Coming off another loss on the road at UMass Thursday, Duquesne (7-11, 0-4 A10) was unable to take steps to right the ship Saturday as Virginia Commonwealth (16-3, 4-0) rolled up 90 points in a 27-point, 90-63 victory at the expense of the Dukes.

The Rams’ win represented a milestone for head coach Shaka Smart, serving as win No. 100 in his fourth year at the helm of VCU’s program. But for Duquesne, the loss represented the need for head coach Jim Ferry’s squad to continue to improve and hope to end its current six-game losing streak in the near future before the season is a lost cause.

“I don’t know what kind of statement you’re expecting, but that was just a superior basketball team than we are, in every aspect,” Ferry said. “What I talked to the kids in the locker room about was we gotta learn from that game.”

Against VCU, the Dukes had a difficult time preparing for the Rams as a result of VCU’s style of play that aims to wreak “Havoc” on each side of the ball. This entails forcing turnovers, full-court pressure, and knocking down three-point shots.

“One of the reasons it’s so difficult to prepare for is because you can’t simulate it in practice,” Ferry said. “They come at you in waves, their pressure is immense. They take you out of your offense…They do that to everybody they play.”

In the opening minutes, Duquesne fared relatively well against VCU’s “Havoc”, as the Dukes trailed by a single point, 13-12, early in the first half.  But from there a 26-2 run by VCU effectively put the contest out of Duquesne’s grasp.

“What went wrong [at that point} was VCU is better than us, in this game,” Ferry said. “

Colter kept the Dukes in the game before the VCU run, which Ferry didn’t credit to the offense setting up looks for him, but “Derrick just making plays.” In the initial part of the first half, Colter put up eight of Duquesne’s first 12 points.

“I was out there just playing. Coach told me to just play,” Colter said. “Coach told me they were going to deny our passes so coach told me to go downhill, go straight at ‘em, so I just kept going forward. They were leaving lanes open for me to shoot, and I just took ‘em.”

Colter finished with a team-high 15 points, shot 6-11 from the field, and handed out a team-high in assists as well with four. A major blemish however was Colter’s turnover total of five, a derivative of VCU’s full-court press.

Beyond Colter, three other Dukes ended up in double-figures but in quite inefficient fashion. Senior and leading scorer Sean Johnson notched 11 points, but shot 3-10. Jeremiah Jones pitched in 10 off the bench on 3-7 shooting and Quevyn Winters also scored 12 in his reserve role, but going only 4-10 from the field.

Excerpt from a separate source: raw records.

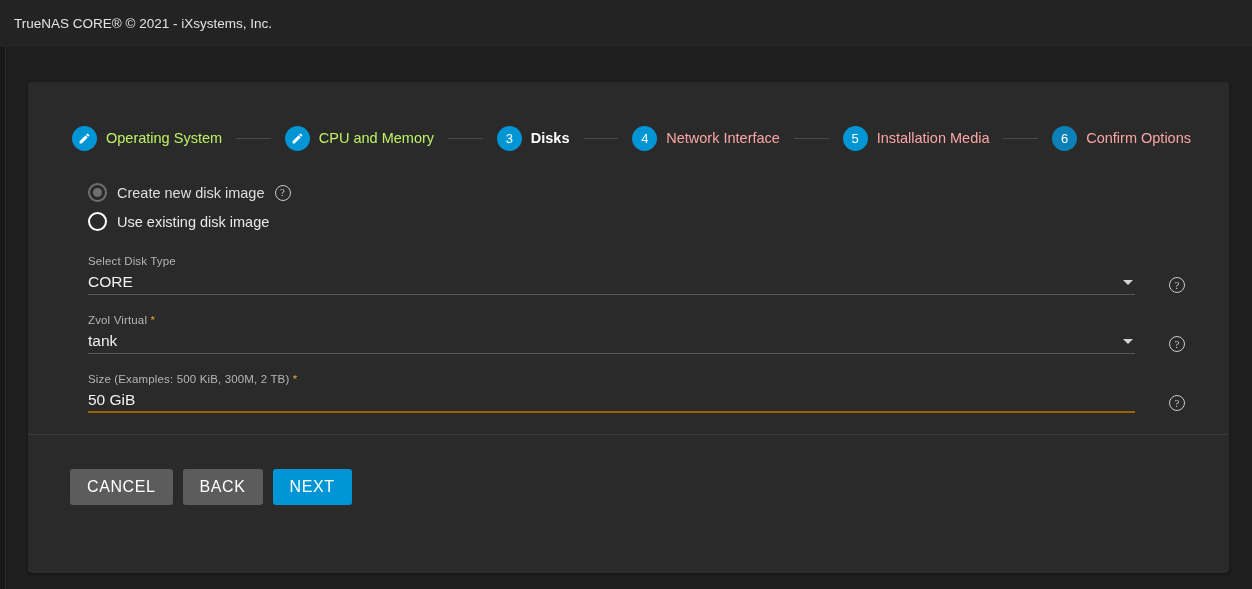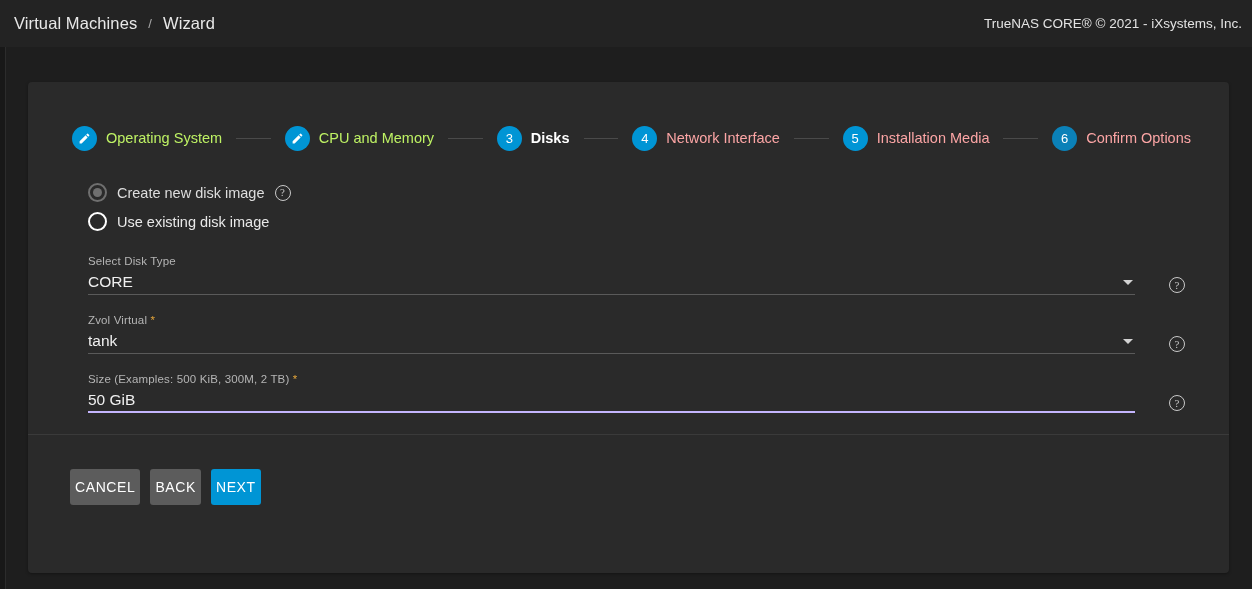--- a/index.html
+++ b/index.html
@@ -275,11 +275,6 @@
 <body>
 
 <div class="topbar">
-  <div class="breadcrumb">
-    <span class="crumb-link">Virtual Machines</span>
-    <span class="sep">/</span>
-    <span class="crumb-current">Wizard</span>
-  </div>
   <div class="copyright">TrueNAS CORE® © 2021 - iXsystems, Inc.</div>
 </div>
 

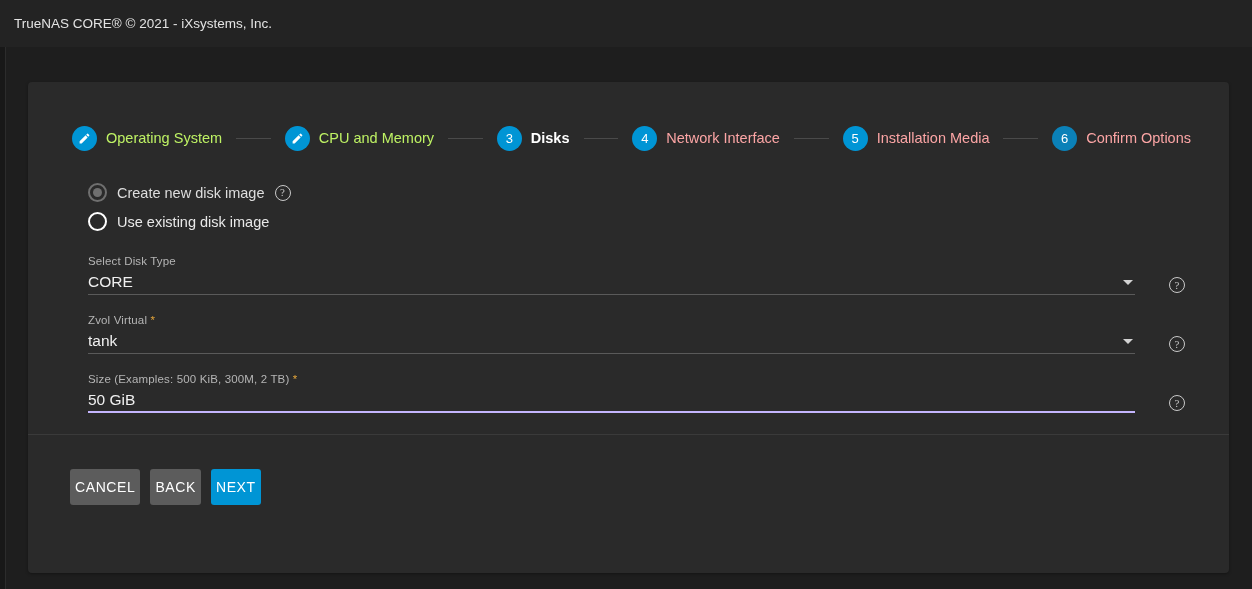--- a/index.html
+++ b/index.html
@@ -210,7 +210,7 @@
     border-bottom: 1px solid #5a5a5a;
     padding-bottom: 1px;
   }
-  .field-value-row.focused { border-bottom: 2px solid #c4b5fd; }
+  .field-value-row.focused { border-bottom: 2px solid #a16207; }
   .field-value {
     font-size: 15.5px;
     color: #f0f0f0;

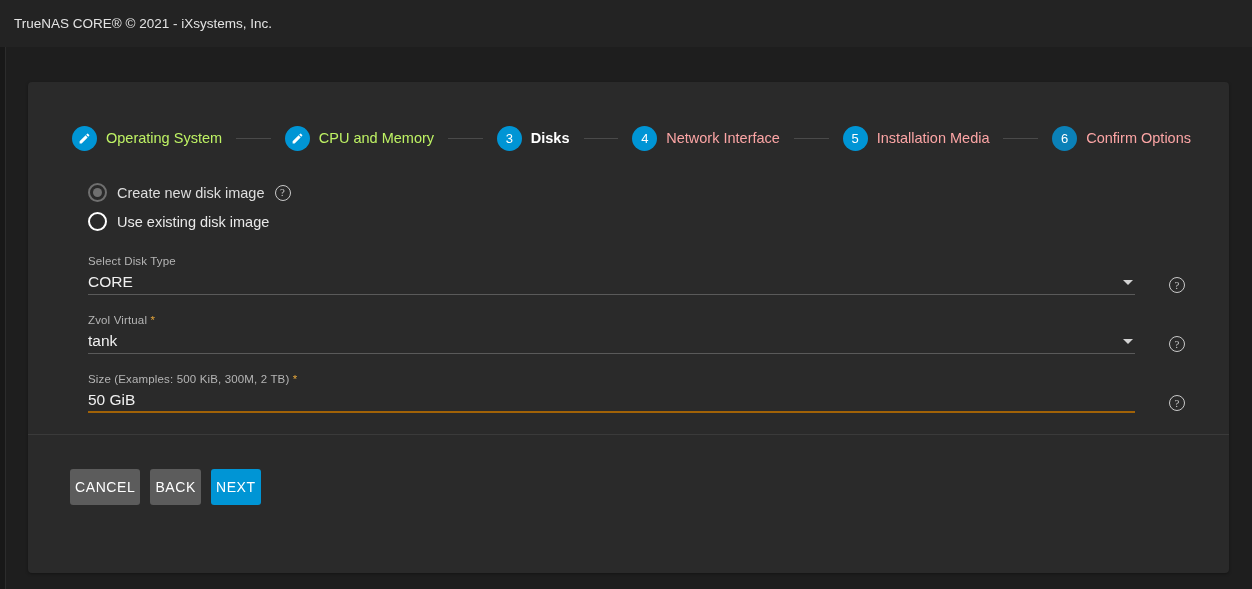--- a/index.html
+++ b/index.html
@@ -256,10 +256,10 @@
   }
   .btn {
     height: 36px;
-    padding: 0 5px;
+    padding: 0 17px;
     border: none;
     border-radius: 3px;
-    font-size: 14px;
+    font-size: 16px;
     font-family: "Liberation Sans", sans-serif;
     letter-spacing: .6px;
     cursor: pointer;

As a unit, Duquesne shot 42.3 percent from the field and turned the ball over 19 turnovers while VCU coach Shaka Smart expressed a desire for the Rams to have forced at least 20. But, Smart was content with the Rams’ first-half defense holding Duquesne to only 18 points on 31 percent shooting.

“I thought our guys did a really nice job defensively in the first half, that was certainly a focus of ours over the last couple days coming out of the St. Joe’s game. We gave up 80 points in regulation in that game and that’s just flat-out too many,” Smart said.

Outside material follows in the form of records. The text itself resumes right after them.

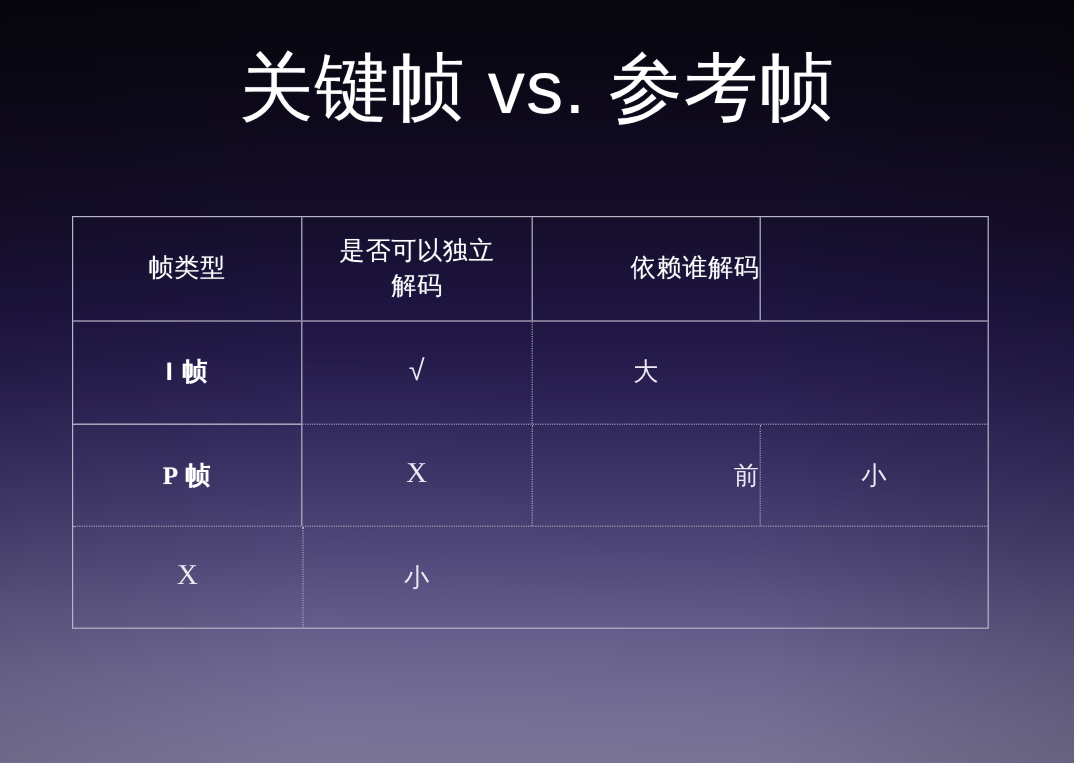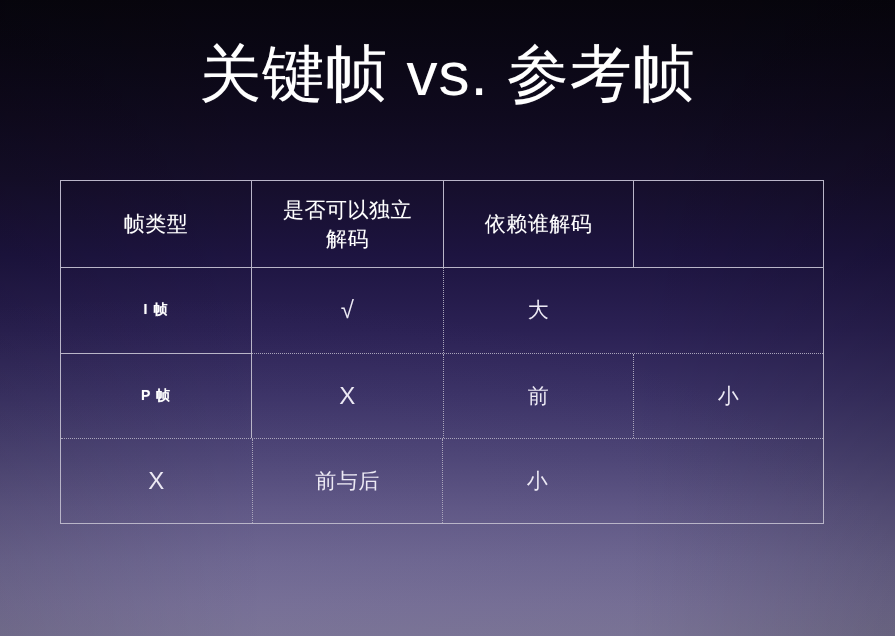--- a/index.html
+++ b/index.html
@@ -104,7 +104,7 @@
   
   .col-0 { width: 191px; }
   .col-1 { width: 192px; }
-  .col-2 { width: 190px; }
+  .col-2 { width: 190px; justify-content: flex-end; }
   .col-3 { width: 189px; }
 
   

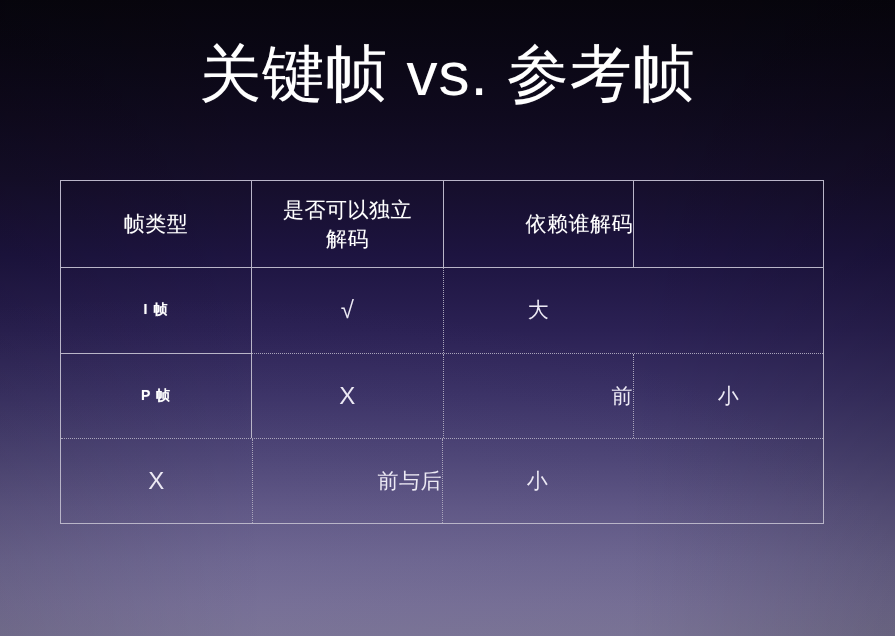--- a/index.html
+++ b/index.html
@@ -135,7 +135,7 @@
   }
 
   .type-text {
-    font-size: 14px;
+    font-size: 21px;
     font-weight: 700;
     color: #ffffff;
     letter-spacing: 1px;

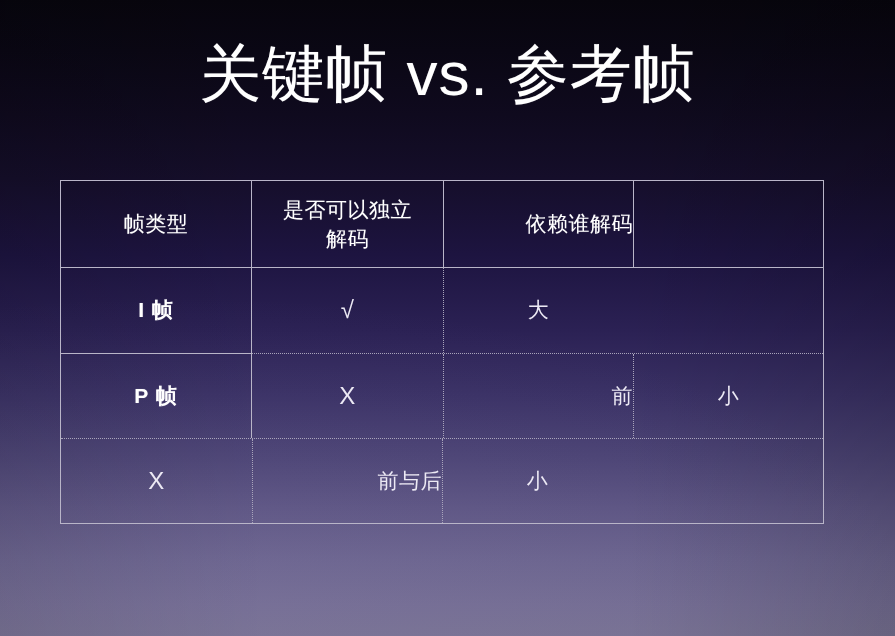--- a/index.html
+++ b/index.html
@@ -90,7 +90,7 @@
   .row.header-row { border-bottom: 1px solid #b9b5c8; }
 
   
-  .row.data-row + .row.data-row { border-top: 1px dotted #a9a4bb; }
+  .row.data-row + .row.data-row { border-top: 1px dotted #a9a4bb; font-family: Liberation Serif, serif; }
 
   .cell {
     display: flex;

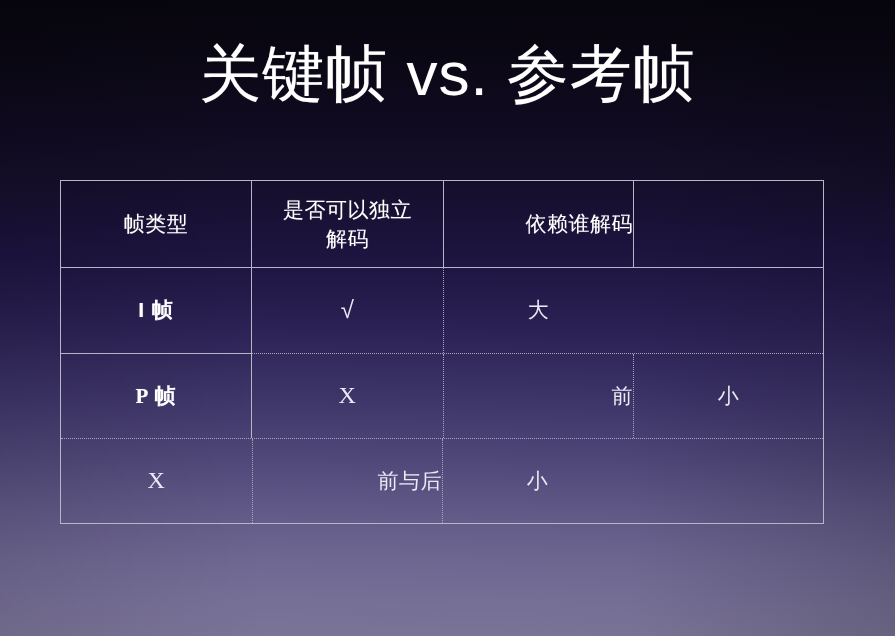--- a/index.html
+++ b/index.html
@@ -211,9 +211,6 @@
       <div class="cell col-1">
         <span class="value-text mark">X</span>
       </div>
-      <div class="cell col-2">
-        <span class="value-text">前与后</span>
-      </div>
       <div class="cell col-3">
         <span class="value-text">小</span>
       </div>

For Smart’s squad, three players topped double digits with two players delivering 20-point performances. Rob Brandenberg scored 22 and pulled in six rebounds, and Treveon Graham scored 20 as well. Juvonte Reddic anchored the offensive low post, posting 16 points and pulling down six boards.

“We forced 19 turnovers, that’s ok. We like to be up over 20, but it did create some easy opportunities for these guys,” Smart said. “And I thought we rebounded well. That helped us score as well.”

On the Dukes’ end, the team will travel back to the Palumbo Center Wednesday night for a match-up with the St. Louis Billikens and continue what Ferry calls a rebuilding process.

“I’ve been through [a game like this] before, and having to experience that. Both the players and the coaches have to experience that to understand what it takes to get to a championship level,” Ferry said. “We don’t have the pieces yet to become that.”

“I knew what I signed up for, when I got here. We gotta rebuild this program.”